The Role of Autophagy in the Function of CD4(+) T Cells and the Development of Chronic Inflammatory Diseases

Abstract

Uncontrolled acute inflammation progresses to persistent inflammation that leads to various chronic inflammatory diseases, including asthma, Crohn's disease, rheumatoid arthritis, multiple sclerosis, and systemic lupus erythematosus. CD4(+) T cells are key immune cells that determine the development of these chronic inflammatory diseases. CD4(+) T cells orchestrate adaptive immune responses by producing cytokines and effector molecules. These functional roles of T cells vary depending on the surrounding inflammatory or anatomical environment. Autophagy is an important process that can regulate the function of CD4(+) T cells. By lysosomal degradation of cytoplasmic materials, autophagy mediates CD4(+) T cell-mediated immune responses, including cytokine production, proliferation, and differentiation. Furthermore, through canonical processes involving autophagy machinery, autophagy also contributes to the development of chronic inflammatory diseases. Therefore, a targeted intervention of autophagy processes could be used to treat chronic inflammatory diseases.
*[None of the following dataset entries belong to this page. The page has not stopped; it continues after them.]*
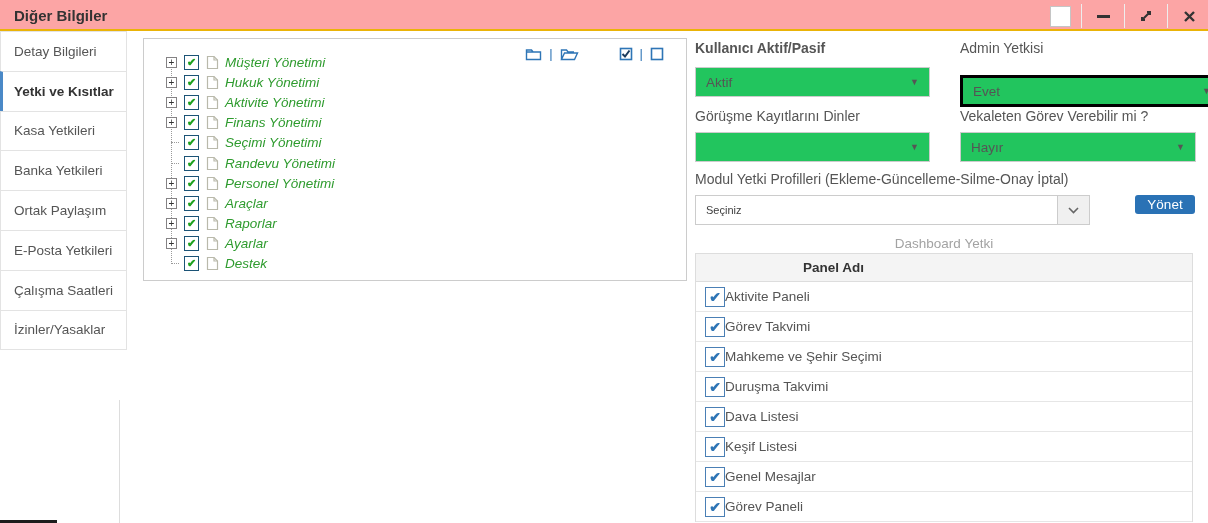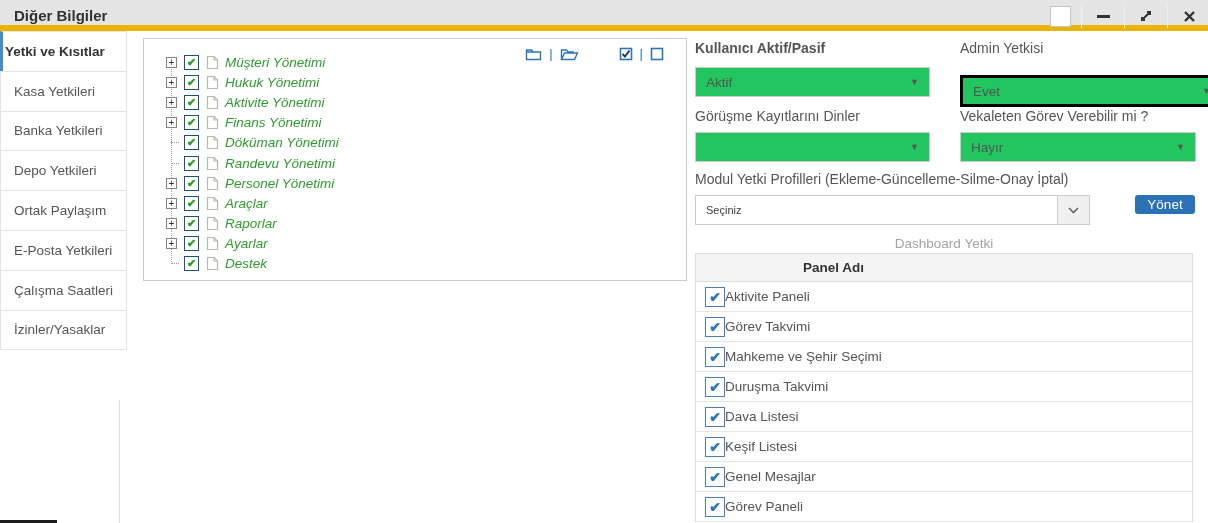--- a/index.html
+++ b/index.html
@@ -1,33 +1,33 @@
 <!DOCTYPE html>
 <html><head>
 <meta charset="utf-8">
 <style>
   * { margin:0; padding:0; box-sizing:border-box; }
   html,body { width:1208px; height:523px; background:#fff; overflow:hidden;
               font-family:"Liberation Sans", sans-serif; color:#555; position:relative; }
 
   
   .titlebar { position:absolute; left:0; top:0; width:1208px; height:31px;
-              border-bottom:6px solid #eab308; background:#e5e5e5; }
+              border-bottom:2px solid #eab308; background:#fca5a5; }
   .title { position:absolute; left:14px; top:7px; font-size:15px; font-weight:bold; color:#333; }
   .win-controls { position:absolute; right:6px; top:3px; height:26px; display:flex; align-items:center; }
   .wc-sep { width:1px; height:24px; background:#eee; margin:0 8px; }
   .wc-btn { width:26px; height:24px; display:flex; align-items:center; justify-content:center; cursor:pointer; }
   .wc-square { width:21px; height:21px; border:1px solid #c5c5c5; background:#fff; }
   .wc-minus { width:13px; height:3px; background:#333; }
 
   
   .sidebar { position:absolute; left:0; top:32px; width:127px; }
   .tab { width:127px; height:40.8px; background:#fff; border:1px solid #e3e3e3; margin-top:-1px;
          display:flex; align-items:center; padding-left:13px; font-size:13.5px; color:#555; cursor:pointer; }
-  .tab.active { border-left:3px solid #4a89c7; font-weight:bold; color:#333; padding-left:2px; }
+  .tab.active { border-left:3px solid #4a89c7; font-weight:bold; color:#333; padding-left:11px; }
   .side-divider { position:absolute; left:119px; top:400px; width:1px; height:123px; background:#ddd; }
   .bottom-bar { position:absolute; left:0; bottom:0; width:57px; height:3px; background:#1c1c1c; }
 
   
   .tree-panel { position:absolute; left:143px; top:38px; width:544px; height:243px;
                 border:1px solid #ccc; background:#fff; }
   .tree-toolbar { position:absolute; top:7px; right:22px; display:flex; align-items:center; gap:7px;
                   color:#2e75b6; font-size:13px; }
   .tt-gap { width:26px; }
   .tt-icon { display:flex; align-items:center; cursor:pointer; }
@@ -94,31 +94,31 @@
     <div class="wc-sep"></div>
     <div class="wc-btn">
       <svg width="13" height="13" viewBox="0 0 13 13">
           <path d="M2 2 L11 11 M11 2 L2 11" fill="none" stroke="#333" stroke-width="2.4"></path>
         </svg>
     </div>
   </div>
 </div>
 
 <div class="sidebar">
+  <div class="tab">
+      <span>Detay Bilgileri</span>
+    </div>
   <div class="tab active">
       <span>Yetki ve Kısıtlar</span>
     </div>
   <div class="tab">
       <span>Kasa Yetkileri</span>
     </div>
   <div class="tab">
       <span>Banka Yetkileri</span>
-    </div>
-  <div class="tab">
-      <span>Depo Yetkileri</span>
     </div>
   <div class="tab">
       <span>Ortak Paylaşım</span>
     </div>
   <div class="tab">
       <span>E-Posta Yetkileri</span>
     </div>
   <div class="tab">
       <span>Çalışma Saatleri</span>
     </div>
@@ -216,21 +216,21 @@
       <span class="stub"></span>
       <span class="tcheck">
           <span class="tick">✔</span>
         </span>
       <span class="doc">
           <svg width="13" height="15" viewBox="0 0 13 15">
             <path d="M1.5 1.5 h6.5 l3.5 3.5 v8.5 h-10 z" fill="#fff" stroke="#b9b9ab" stroke-width="1.2"></path>
             <path d="M8 1.5 v3.5 h3.5" fill="none" stroke="#b9b9ab" stroke-width="1.2"></path>
           </svg>
         </span>
-      <span class="tlabel">Döküman Yönetimi</span>
+      <span class="tlabel">Seçimi Yönetimi</span>
     </div>
     <div class="tree-row">
       <span class="stub"></span>
       <span class="tcheck">
           <span class="tick">✔</span>
         </span>
       <span class="doc">
           <svg width="13" height="15" viewBox="0 0 13 15">
             <path d="M1.5 1.5 h6.5 l3.5 3.5 v8.5 h-10 z" fill="#fff" stroke="#b9b9ab" stroke-width="1.2"></path>
             <path d="M8 1.5 v3.5 h3.5" fill="none" stroke="#b9b9ab" stroke-width="1.2"></path>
This review focuses on the role of autophagy via CD4(+) T cells in the pathogenesis and treatment of such diseases. In particular, we explore the underlying mechanisms of autophagy in the regulation of CD4(+) T cell metabolism, survival, development, proliferation, differentiation, and aging. Furthermore, we suggest that autophagy-mediated modulation of CD4(+) T cells is a promising therapeutic target for treating chronic inflammatory diseases.